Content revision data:
[Start of Attachment]

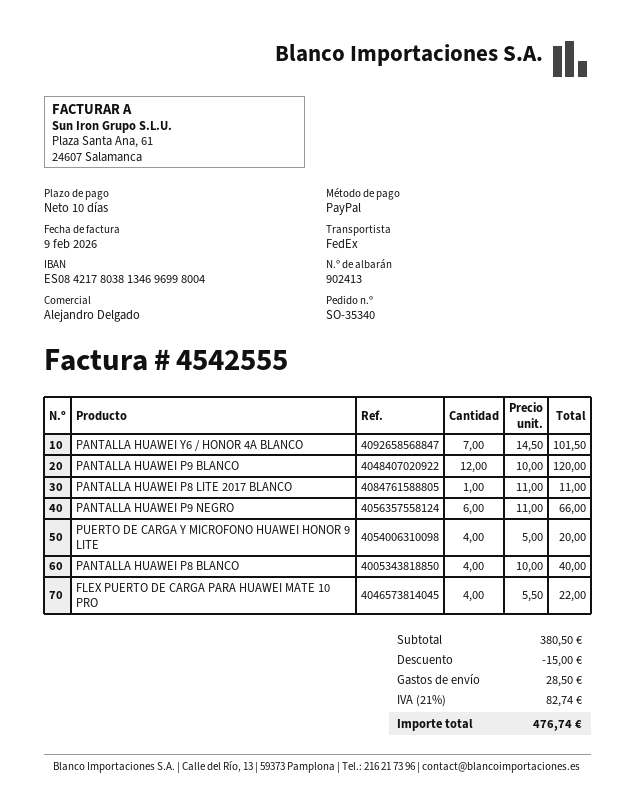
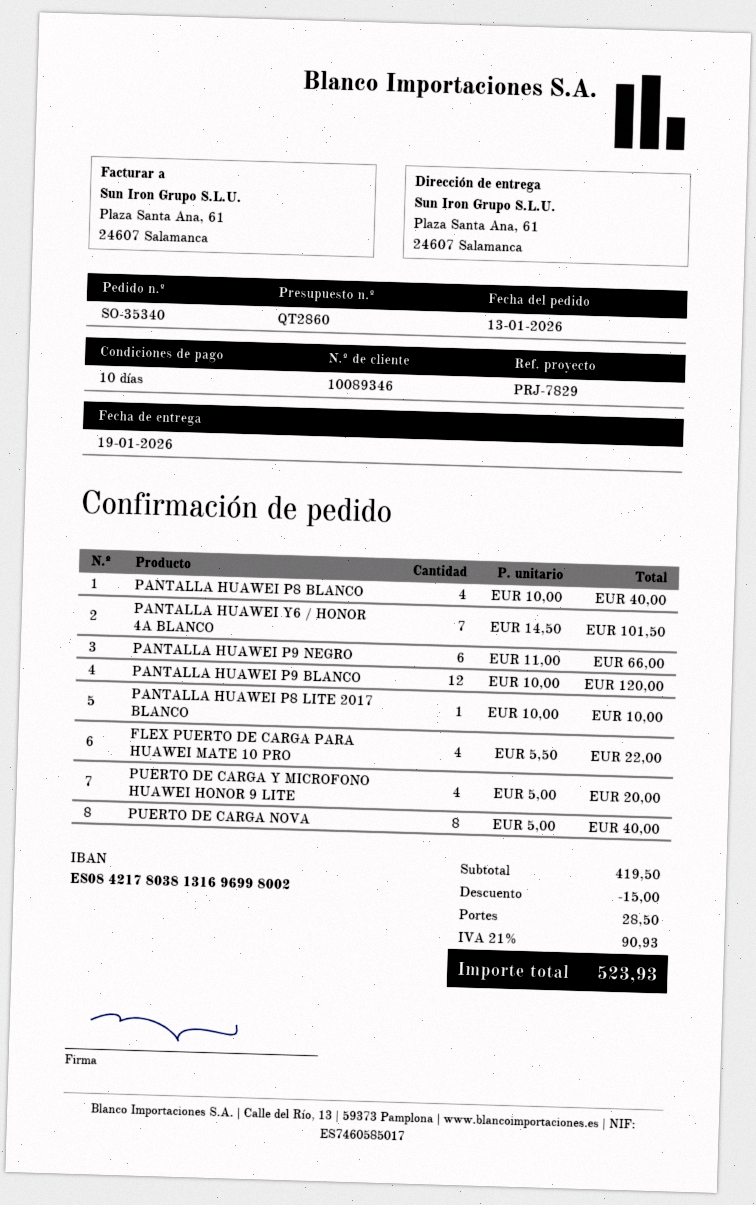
bank account: ES0842178038134696998004 -> ES0842178038131696998002
PANTALLA HUAWEI P8 LITE 2017 BLANCO: 1 x 11.00 = 11.00 -> 1 x 10.00 = 10.00
PUERTO DE CARGA NOVA: none -> 8 x 5.00 = 40.00
subtotal: 380.50 -> 419.50
tax: 21% = 82.74 -> 21% = 90.93
total: 476.74 -> 523.93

[End of Attachment]

- _Exercise_
Give the entries above again, exactly as written and free of images.

- _Written solution_
bank account: ES0842178038134696998004 -> ES0842178038131696998002
PANTALLA HUAWEI P8 LITE 2017 BLANCO: 1 x 11.00 = 11.00 -> 1 x 10.00 = 10.00
PUERTO DE CARGA NOVA: none -> 8 x 5.00 = 40.00
subtotal: 380.50 -> 419.50
tax: 21% = 82.74 -> 21% = 90.93
total: 476.74 -> 523.93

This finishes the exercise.